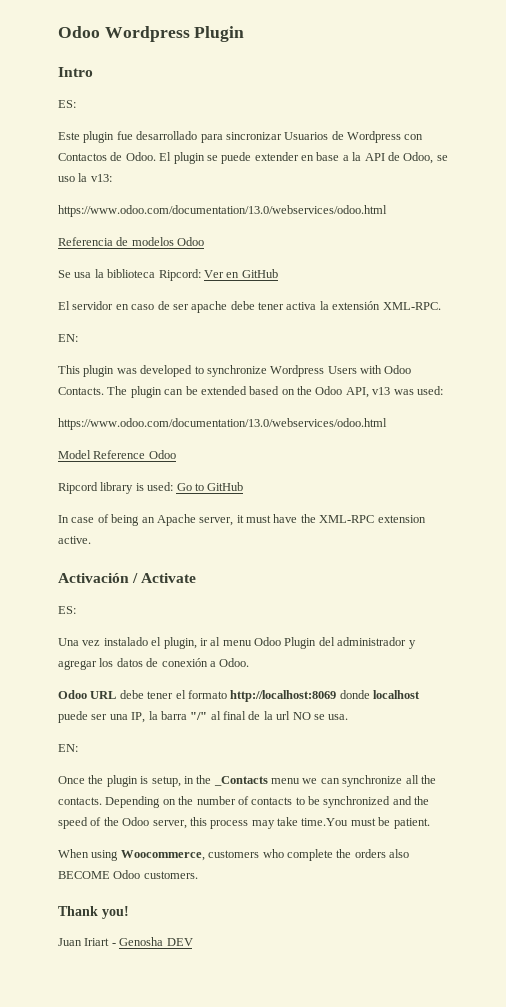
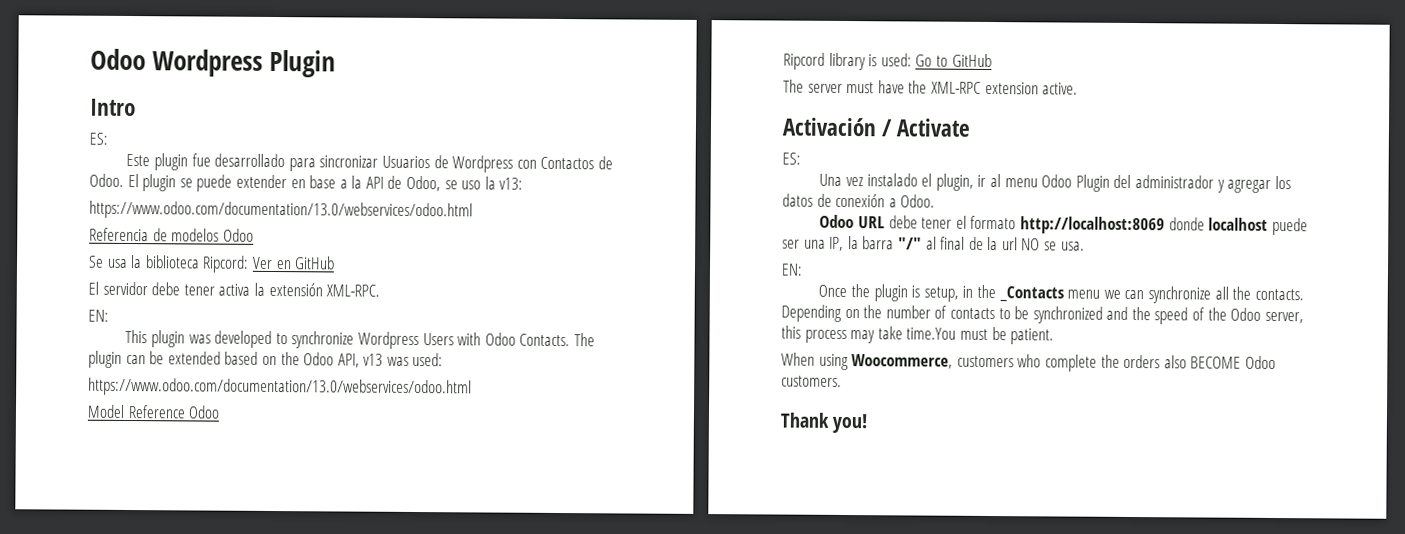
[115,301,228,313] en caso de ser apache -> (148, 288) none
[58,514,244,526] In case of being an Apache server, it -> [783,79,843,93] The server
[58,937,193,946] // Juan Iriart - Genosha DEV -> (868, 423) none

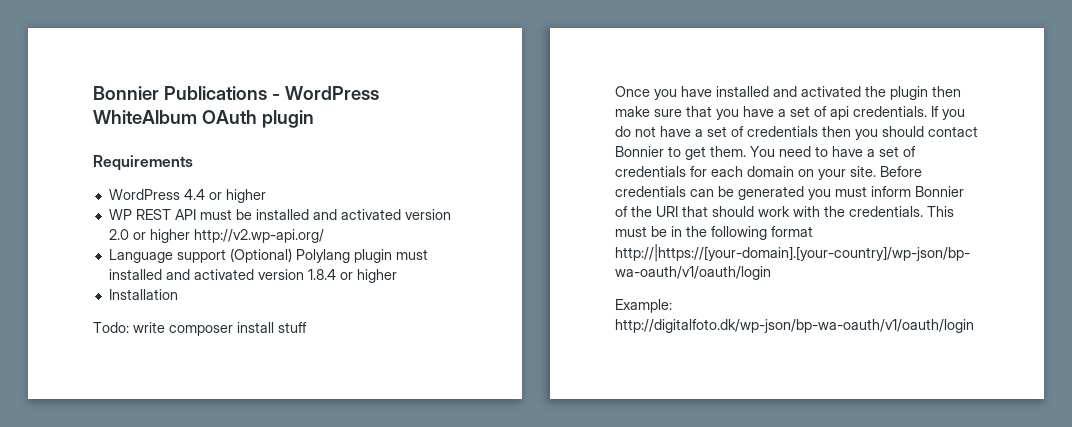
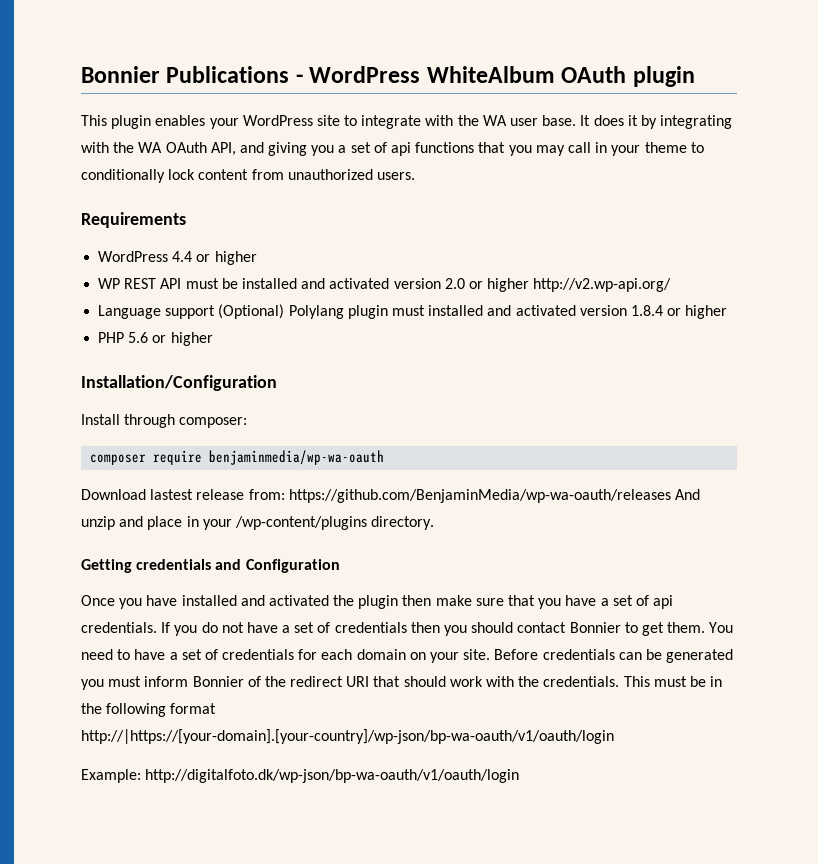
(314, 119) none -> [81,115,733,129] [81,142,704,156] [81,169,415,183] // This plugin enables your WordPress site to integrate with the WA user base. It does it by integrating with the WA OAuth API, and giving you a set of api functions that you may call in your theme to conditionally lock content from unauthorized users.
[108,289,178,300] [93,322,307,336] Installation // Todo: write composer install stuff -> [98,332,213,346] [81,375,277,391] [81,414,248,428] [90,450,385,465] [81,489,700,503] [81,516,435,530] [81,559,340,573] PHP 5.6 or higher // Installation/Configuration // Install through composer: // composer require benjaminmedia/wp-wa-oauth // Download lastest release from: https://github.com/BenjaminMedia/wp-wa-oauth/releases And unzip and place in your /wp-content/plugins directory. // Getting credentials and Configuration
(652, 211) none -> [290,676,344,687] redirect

───

* _YOUR OBJECTIVE_
Return all lines in the entries above that carry the word "none".

* _EXERCISE OUTPUT_
[115,301,228,313] en caso de ser apache -> (148, 288) none
[58,937,193,946] // Juan Iriart - Genosha DEV -> (868, 423) none
(314, 119) none -> [81,115,733,129] [81,142,704,156] [81,169,415,183] // This plugin enables your WordPress site to integrate with the WA user base. It does it by integrating with the WA OAuth API, and giving you a set of api functions that you may call in your theme to conditionally lock content from unauthorized users.
(652, 211) none -> [290,676,344,687] redirect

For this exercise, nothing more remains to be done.